I was diagnosed with Ulcerative Colitis in January of 2007. At 17, I had absolutely no way of comprehending what that meant at the time. Looking back, I envy my own naïveté at the time. In many ways, I think it saved me a great deal of emotional agony. It wasn’t until after my first surgery in 2011 that I began to understand that Colitis was a very destructive, very permanent diagnosis. I thought I knew what “tired” meant. I thought I knew what dying felt like, prior to my first surgery.

With four years of flare-ups under my belt, I was no longer a candidate for Remicade. My lymph nodes were swelling, and a major concern was Lymphoma. Imuran, steroids and various other medicines I can’t recall, were also no longer options. Immunodepressed and exhausted, I was 22 and living with a houseful of my closest friends. After several trips to the ER, I was greeted by a surgeon who coldly explained that I could either have surgery or die within the next few days. She left the room after explaining that I would “Never feel normal again.” And that I would have to get used to it, which would be hard for a “Pretty girl.”

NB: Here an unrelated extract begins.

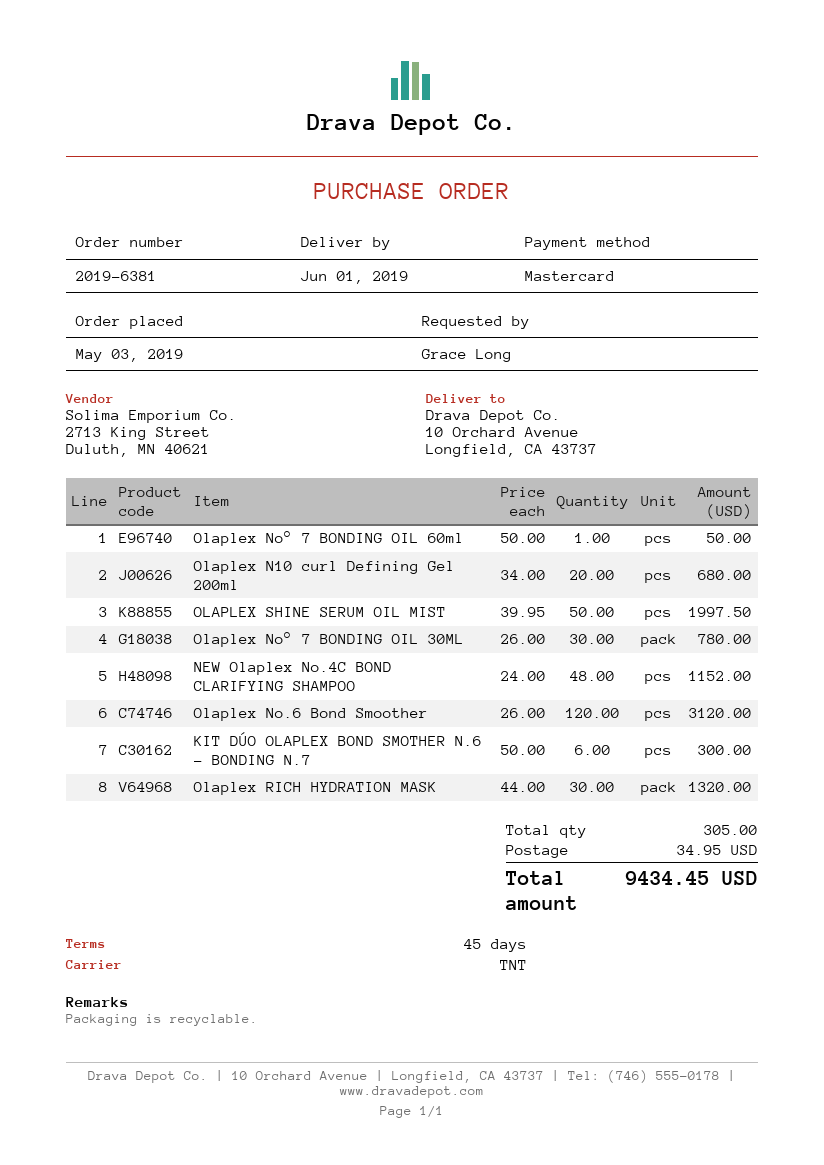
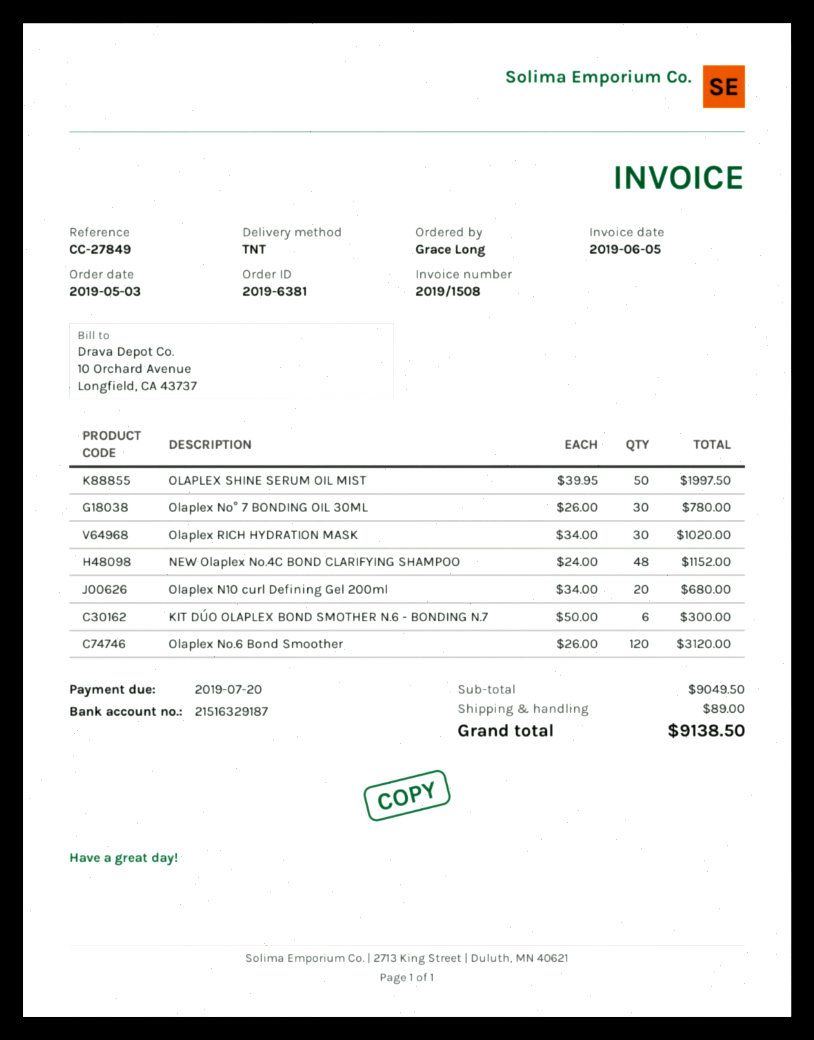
Olaplex No° 7 BONDING OIL 60ml: 1 x 50.00 = 50.00 -> none
Olaplex RICH HYDRATION MASK: 30 x 44.00 = 1320.00 -> 30 x 34.00 = 1020.00
shipping: 34.95 -> 89.00
total: 9434.45 -> 9138.50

Let’s be real. I was far from feeling like a pretty girl. I was on steroids for senior prom, and my boyfriend at the time (now husband) had to nair my back so I didn’t look like a chipmunk. I had bloated until my skin hurt, broke out into acne hell, and now I was expelling blood at a rate that was both horrifying and fascinating to my doctors. I was already pretty used to not being a pretty girl. I was the girl who cried watching the Olympic gymnasts because they could move.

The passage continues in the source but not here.